Bayu mengangguk. "Sudahlah ... ayo makan malam."
Feri menoleh.
"Santai bro ... uang itu ada di saku celanaku. Kau bisa mengisi energi dulu agar esok bisa bekerja." Ia tak menghentikan langkahnya menuju meja makan.
Seketika Feri menoleh ke belakang. "Ah tidak. Kau terlalu banyak membantuku, biarkan aku berusaha sendirian."
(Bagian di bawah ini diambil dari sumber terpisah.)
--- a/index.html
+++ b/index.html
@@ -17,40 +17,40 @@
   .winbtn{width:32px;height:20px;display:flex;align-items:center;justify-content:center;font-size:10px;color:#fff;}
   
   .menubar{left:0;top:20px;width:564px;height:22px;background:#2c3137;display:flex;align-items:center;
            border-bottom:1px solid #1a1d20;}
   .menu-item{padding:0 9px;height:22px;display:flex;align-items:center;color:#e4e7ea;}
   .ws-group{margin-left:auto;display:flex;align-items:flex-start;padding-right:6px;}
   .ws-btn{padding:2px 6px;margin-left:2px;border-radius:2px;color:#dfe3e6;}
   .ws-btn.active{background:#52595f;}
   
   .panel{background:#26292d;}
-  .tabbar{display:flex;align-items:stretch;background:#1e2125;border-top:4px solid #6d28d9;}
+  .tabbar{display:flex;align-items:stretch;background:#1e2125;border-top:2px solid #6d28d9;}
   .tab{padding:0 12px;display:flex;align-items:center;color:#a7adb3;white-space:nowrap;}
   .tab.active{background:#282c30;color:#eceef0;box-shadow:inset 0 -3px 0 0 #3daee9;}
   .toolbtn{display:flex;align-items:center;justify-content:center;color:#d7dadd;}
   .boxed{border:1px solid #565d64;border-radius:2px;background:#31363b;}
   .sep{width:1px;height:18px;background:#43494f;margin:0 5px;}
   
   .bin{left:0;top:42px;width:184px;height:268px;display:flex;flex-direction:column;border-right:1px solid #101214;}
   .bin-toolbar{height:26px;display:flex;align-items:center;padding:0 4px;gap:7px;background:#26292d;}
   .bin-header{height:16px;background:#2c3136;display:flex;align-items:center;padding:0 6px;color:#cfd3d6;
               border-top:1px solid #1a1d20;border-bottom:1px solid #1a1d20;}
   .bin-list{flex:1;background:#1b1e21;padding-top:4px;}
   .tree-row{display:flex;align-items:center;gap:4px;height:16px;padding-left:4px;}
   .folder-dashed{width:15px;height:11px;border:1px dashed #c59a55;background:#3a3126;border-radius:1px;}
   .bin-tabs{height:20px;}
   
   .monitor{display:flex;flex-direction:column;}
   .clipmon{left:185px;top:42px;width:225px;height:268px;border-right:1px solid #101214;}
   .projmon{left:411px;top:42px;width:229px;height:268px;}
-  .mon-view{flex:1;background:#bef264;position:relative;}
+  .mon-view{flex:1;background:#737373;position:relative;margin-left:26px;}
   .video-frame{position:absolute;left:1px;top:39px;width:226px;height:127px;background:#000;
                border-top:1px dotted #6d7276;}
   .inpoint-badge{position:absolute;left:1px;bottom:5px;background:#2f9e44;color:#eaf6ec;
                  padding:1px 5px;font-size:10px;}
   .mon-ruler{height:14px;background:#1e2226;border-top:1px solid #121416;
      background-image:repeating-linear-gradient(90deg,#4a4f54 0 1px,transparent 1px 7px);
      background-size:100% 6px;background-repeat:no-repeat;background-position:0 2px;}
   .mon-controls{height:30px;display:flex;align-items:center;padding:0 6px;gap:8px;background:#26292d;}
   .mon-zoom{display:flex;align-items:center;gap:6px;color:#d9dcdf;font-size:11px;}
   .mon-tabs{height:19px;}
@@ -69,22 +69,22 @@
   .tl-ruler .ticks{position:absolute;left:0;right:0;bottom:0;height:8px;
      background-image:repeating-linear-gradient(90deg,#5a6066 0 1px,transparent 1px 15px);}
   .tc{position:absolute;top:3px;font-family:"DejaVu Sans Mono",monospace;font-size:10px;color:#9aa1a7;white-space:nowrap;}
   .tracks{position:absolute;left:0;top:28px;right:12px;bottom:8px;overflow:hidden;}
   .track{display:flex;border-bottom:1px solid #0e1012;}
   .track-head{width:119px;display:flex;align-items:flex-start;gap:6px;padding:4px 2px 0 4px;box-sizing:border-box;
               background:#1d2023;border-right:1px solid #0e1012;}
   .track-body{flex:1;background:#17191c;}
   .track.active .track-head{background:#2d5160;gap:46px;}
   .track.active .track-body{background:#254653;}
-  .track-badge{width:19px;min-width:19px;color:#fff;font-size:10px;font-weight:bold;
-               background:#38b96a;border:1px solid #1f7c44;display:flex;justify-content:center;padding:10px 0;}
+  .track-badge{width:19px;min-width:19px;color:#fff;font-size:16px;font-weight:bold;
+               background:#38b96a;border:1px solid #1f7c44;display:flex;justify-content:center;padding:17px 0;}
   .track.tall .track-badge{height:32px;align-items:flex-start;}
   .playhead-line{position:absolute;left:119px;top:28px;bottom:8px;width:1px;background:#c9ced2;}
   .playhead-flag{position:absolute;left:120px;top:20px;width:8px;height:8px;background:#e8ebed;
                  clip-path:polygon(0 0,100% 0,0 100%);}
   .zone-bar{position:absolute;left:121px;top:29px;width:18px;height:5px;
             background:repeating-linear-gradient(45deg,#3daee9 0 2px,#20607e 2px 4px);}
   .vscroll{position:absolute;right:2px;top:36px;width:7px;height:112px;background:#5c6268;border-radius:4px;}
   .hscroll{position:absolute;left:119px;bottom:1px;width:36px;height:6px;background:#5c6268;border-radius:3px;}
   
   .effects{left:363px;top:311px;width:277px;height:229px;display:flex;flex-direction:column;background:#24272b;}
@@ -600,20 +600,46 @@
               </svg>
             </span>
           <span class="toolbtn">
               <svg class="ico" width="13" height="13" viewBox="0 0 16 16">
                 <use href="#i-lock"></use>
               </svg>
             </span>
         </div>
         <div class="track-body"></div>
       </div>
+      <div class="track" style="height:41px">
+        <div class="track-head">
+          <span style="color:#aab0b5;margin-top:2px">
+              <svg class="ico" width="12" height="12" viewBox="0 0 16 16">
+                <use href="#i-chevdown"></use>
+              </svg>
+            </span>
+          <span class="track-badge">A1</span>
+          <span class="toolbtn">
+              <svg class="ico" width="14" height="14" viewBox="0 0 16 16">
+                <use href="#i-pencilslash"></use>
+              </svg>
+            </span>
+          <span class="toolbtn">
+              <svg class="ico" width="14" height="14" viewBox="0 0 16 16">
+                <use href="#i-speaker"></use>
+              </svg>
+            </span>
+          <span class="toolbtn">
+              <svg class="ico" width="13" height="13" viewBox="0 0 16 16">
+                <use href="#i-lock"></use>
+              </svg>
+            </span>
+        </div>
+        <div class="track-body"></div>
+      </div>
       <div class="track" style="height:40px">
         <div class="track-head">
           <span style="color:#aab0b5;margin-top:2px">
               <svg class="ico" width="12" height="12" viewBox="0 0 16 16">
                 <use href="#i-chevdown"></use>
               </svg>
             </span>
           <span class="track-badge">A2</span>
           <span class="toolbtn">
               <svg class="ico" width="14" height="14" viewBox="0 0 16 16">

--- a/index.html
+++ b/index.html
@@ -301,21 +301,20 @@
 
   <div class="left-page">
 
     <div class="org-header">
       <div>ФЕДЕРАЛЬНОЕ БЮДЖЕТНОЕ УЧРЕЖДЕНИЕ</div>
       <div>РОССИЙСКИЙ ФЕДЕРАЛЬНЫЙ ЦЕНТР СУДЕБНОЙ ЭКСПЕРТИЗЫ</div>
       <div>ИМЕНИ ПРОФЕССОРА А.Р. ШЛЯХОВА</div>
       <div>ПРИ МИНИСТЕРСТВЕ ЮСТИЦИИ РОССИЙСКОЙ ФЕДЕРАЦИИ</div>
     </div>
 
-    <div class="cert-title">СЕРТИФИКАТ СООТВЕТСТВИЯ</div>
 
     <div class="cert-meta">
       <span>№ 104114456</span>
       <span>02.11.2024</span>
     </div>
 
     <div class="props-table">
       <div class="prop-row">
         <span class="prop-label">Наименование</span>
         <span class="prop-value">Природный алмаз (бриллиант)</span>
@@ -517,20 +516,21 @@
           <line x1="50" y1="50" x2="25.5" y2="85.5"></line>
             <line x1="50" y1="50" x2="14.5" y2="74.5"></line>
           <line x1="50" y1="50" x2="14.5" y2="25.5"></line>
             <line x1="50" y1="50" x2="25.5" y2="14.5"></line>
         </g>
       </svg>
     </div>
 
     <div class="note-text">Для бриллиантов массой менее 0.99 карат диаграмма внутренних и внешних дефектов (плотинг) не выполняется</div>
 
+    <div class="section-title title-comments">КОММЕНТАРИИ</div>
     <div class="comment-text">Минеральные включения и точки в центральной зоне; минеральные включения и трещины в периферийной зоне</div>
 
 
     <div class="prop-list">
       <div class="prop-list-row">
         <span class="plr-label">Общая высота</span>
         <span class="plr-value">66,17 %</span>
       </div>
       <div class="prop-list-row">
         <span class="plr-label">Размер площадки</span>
Langkahnya terhenti."Ayolah ... hidup itu tidak semudah itu. Semuanya butuh waktu. Kau tak kan langsung mendapatkannya malam ini. Berpikirlah logis. Sekarang, terimalah hal yang sudah ada di depanmu, bukankah itu sebuah kesempatan yang bagus?"
****
Sera menyiapkan beberapa lauk yang sudah di masaknya. "Ibu sudah memasak berapa lauk untuk malam ini. Radit, apa kau sudah memberitahu Ibumu untuk menginap lagi di rumah ini?" tanya Sera.
Radit tak menjawabnya. Ia terlihat melamun.
"Radit," panggilnya agi. "Hei ...."
Radit terkejut. Lamunannya membuyar.
"Kau kenapa? Terlihat banyak sekali beban di pikiranmu, kau punya hutang? ... Bagaimana? Kau sudah memberitahu Ibumu?"
"Hm? Memberitahu apa?" ucap Radit tampak gugup.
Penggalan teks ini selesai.